***** PROVIDED ENTRIES *****

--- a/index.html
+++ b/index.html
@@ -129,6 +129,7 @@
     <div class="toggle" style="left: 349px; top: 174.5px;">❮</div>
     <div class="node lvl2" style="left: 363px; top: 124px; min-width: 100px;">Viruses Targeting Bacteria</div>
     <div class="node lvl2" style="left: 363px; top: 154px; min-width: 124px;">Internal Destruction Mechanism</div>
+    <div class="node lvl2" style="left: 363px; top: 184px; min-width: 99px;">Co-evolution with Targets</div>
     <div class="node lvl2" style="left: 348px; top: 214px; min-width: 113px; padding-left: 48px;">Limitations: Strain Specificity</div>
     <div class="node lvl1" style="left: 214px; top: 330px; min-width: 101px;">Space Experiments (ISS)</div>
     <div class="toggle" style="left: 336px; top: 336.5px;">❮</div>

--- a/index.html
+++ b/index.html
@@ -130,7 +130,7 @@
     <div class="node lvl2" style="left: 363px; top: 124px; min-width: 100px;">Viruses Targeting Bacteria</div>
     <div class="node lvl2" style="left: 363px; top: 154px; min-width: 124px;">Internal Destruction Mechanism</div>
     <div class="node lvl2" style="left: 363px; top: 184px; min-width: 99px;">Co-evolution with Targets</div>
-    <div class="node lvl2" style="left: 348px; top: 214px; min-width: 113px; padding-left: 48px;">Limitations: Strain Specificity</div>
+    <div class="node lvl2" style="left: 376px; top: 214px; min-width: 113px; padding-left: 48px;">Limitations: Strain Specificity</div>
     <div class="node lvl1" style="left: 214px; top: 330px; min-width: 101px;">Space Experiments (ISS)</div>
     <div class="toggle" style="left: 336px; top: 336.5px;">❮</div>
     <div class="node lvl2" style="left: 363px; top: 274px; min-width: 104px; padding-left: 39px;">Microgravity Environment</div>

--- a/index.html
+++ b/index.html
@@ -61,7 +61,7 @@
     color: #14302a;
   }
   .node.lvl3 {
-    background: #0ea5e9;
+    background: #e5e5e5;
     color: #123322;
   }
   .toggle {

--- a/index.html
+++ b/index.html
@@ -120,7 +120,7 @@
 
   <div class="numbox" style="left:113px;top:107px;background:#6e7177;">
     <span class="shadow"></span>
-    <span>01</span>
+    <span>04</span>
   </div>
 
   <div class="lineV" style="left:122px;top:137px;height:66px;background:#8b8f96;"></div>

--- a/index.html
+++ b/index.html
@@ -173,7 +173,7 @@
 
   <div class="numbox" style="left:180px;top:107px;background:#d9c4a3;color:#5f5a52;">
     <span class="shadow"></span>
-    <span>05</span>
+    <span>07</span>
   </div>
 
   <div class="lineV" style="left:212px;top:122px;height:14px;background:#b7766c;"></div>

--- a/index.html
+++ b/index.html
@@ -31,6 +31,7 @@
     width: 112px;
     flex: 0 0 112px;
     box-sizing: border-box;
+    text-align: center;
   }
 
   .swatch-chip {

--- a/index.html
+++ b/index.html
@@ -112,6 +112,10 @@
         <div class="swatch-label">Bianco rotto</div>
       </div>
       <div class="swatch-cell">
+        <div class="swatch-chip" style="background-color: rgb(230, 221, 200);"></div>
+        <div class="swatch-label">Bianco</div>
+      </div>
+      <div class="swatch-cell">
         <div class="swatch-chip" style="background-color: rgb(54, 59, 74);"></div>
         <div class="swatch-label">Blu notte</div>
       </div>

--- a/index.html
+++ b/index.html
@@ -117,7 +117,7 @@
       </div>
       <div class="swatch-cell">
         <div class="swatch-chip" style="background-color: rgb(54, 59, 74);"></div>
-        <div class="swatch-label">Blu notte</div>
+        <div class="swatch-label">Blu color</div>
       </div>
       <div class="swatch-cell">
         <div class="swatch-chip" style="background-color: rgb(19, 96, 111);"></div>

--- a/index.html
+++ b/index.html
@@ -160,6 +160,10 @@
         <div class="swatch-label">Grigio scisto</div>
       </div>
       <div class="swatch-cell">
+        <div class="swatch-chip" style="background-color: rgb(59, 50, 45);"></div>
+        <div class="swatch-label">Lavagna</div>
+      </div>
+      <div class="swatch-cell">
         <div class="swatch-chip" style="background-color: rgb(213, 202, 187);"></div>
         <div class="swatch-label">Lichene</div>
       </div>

*****

TASK STATEMENT: Lines with the word "Bianco": copy each one from the data above.

PROBLEM SOLUTION:
         <div class="swatch-label">Bianco rotto</div>
+        <div class="swatch-label">Bianco</div>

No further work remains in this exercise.